== To do ==
Below are records with pictures in them. Output exactly the lines from the one with "color: #0c4a6e ->" through the one with "font-weight: bold ->", both included, and leave every picture out; give only those lines.

== Records shown ==
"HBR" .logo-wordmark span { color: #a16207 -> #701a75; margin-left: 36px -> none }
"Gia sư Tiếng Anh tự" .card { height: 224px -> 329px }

---

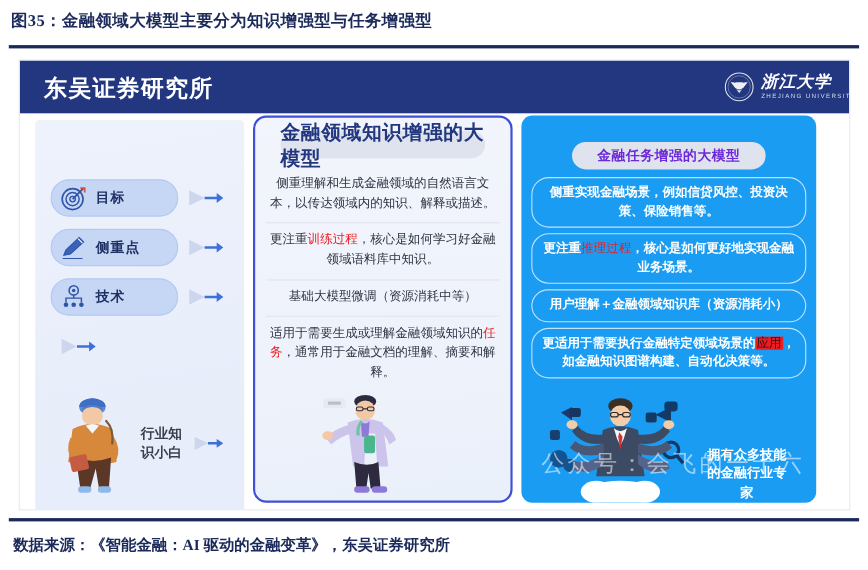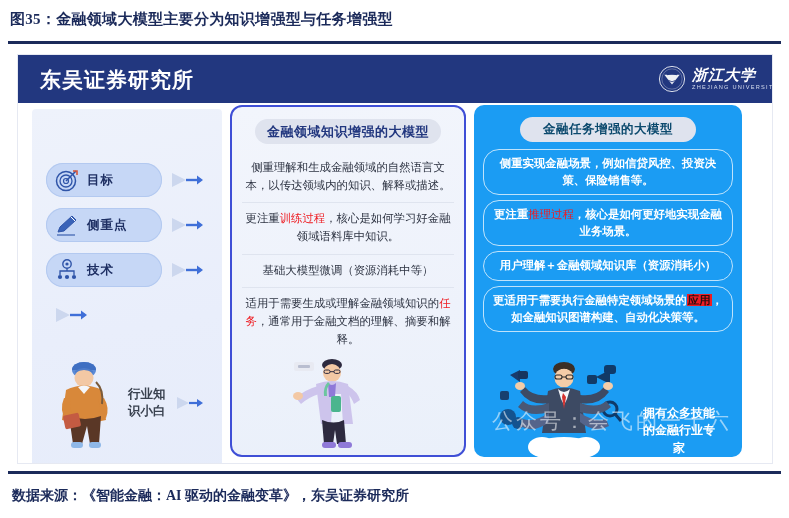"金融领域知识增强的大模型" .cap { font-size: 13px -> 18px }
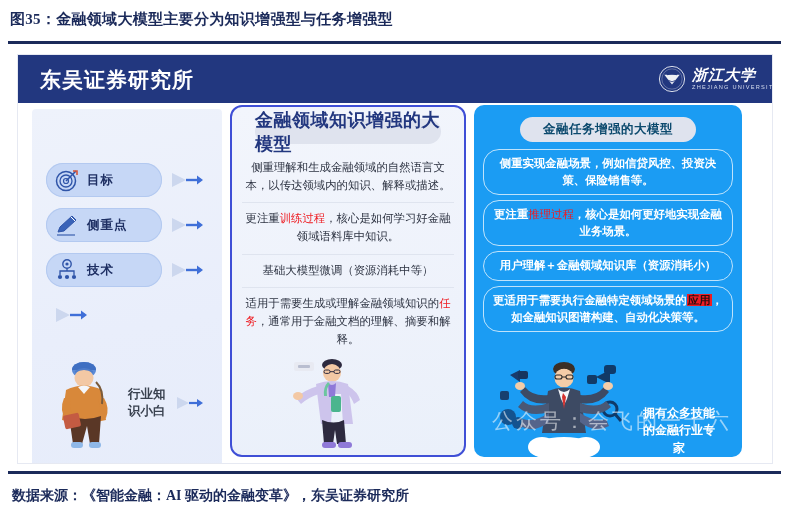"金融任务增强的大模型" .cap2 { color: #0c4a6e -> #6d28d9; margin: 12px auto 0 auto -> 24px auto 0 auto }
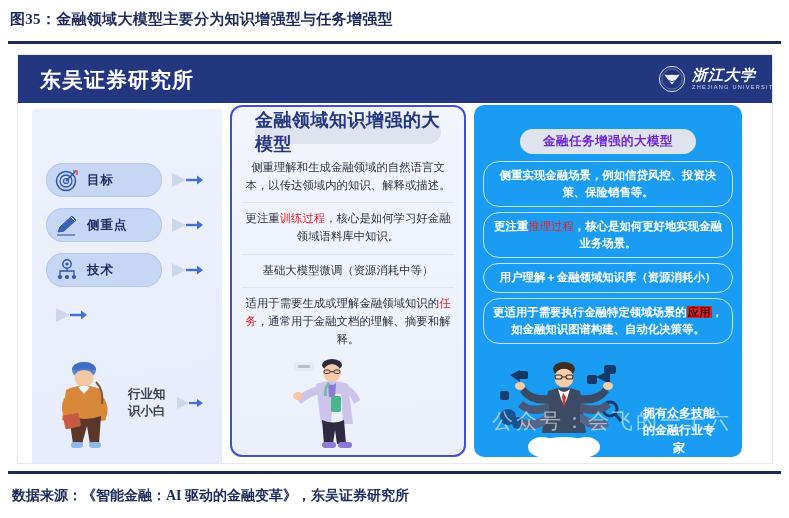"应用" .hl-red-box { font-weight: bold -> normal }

== Solution for this problem ==
"金融任务增强的大模型" .cap2 { color: #0c4a6e -> #6d28d9; margin: 12px auto 0 auto -> 24px auto 0 auto }
"应用" .hl-red-box { font-weight: bold -> normal }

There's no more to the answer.